A new approach to data integration can replace human curation by machine learning: using continuous formulations instead of discrete representations and operations used for relational heterogeneous data can enable optimizing data assembly. For this, new statistical-learning architectures are needed.

Our challenge is to represent data of vastly different natures in the same metric space, and yet transform them differently. For this, we will:
1) use statistical regularities of databases to embed symbolic entries in vector spaces
2) create statistical-learning models that assemble different data sources with continuous transformations
3) enable transfer learning across databases with related application domain

Automating data integration will boost data-science applications, as many data sources are currently untapped due to the related cost. This is particularly true for reusing open data or surveying public health.

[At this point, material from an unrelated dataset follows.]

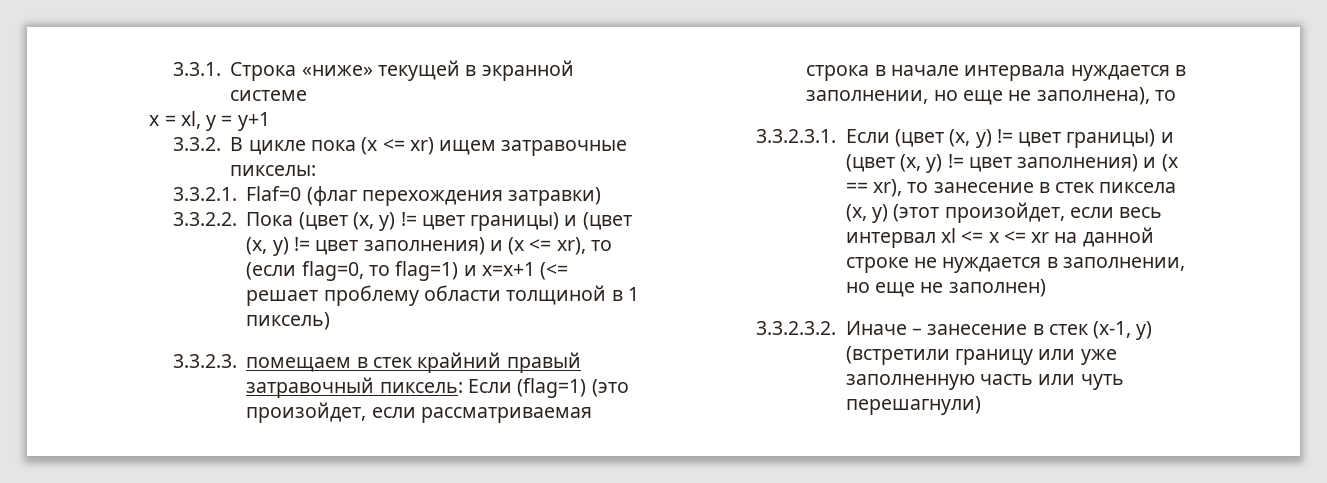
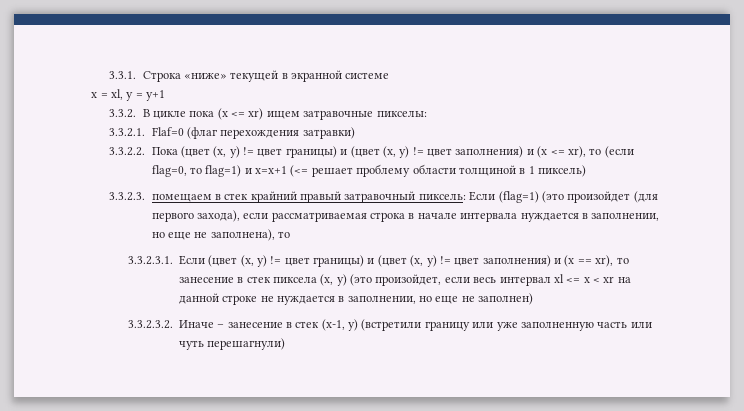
- 3.3.2.3. помещаем в стек крайний правый затравочный пиксель: Если (flag=1) (это произойдет, если рассматриваемая строка в начале интервала нуждается в заполнении, но еще не заполнена), то
+ 3.3.2.3. помещаем в стек крайний правый затравочный пиксель: Если (flag=1) (это произойдет (для первого захода), если рассматриваемая строка в начале интервала нуждается в заполнении, но еще не заполнена), то
- 3.3.2.3.1. Если (цвет (x, y) != цвет границы) и (цвет (x, y) != цвет заполнения) и (x == xr), то занесение в стек пиксела (x, y) (этот произойдет, если весь интервал xl <= x <= xr на данной строке не нуждается в заполнении, но еще не заполнен)
+ 3.3.2.3.1. Если (цвет (x, y) != цвет границы) и (цвет (x, y) != цвет заполнения) и (x == xr), то занесение в стек пиксела (x, y) (это произойдет, если весь интервал xl <= x < xr на данной строке не нуждается в заполнении, но еще не заполнен)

For this purpose, we will adapt to relational data statistical learning tools that extract and transform continuous representations. These will capture relations between entries, but also values, such as numerical attributes, building "neural language models", that model the local structure of a database. Aligning across databases will be treated as a domain-adaption problem, using distribution-matching tools. Building a supervised-learning model from these representations will require strong non-linearities, such as gating mechanisms, to distinguish data of different nature represented in the same vector space. To facilitate transfer learning, we will focus on representations, or transformations, of the data that can be easily reused in a many settings, as the "transformer" architecture that recently boosted natural language processing.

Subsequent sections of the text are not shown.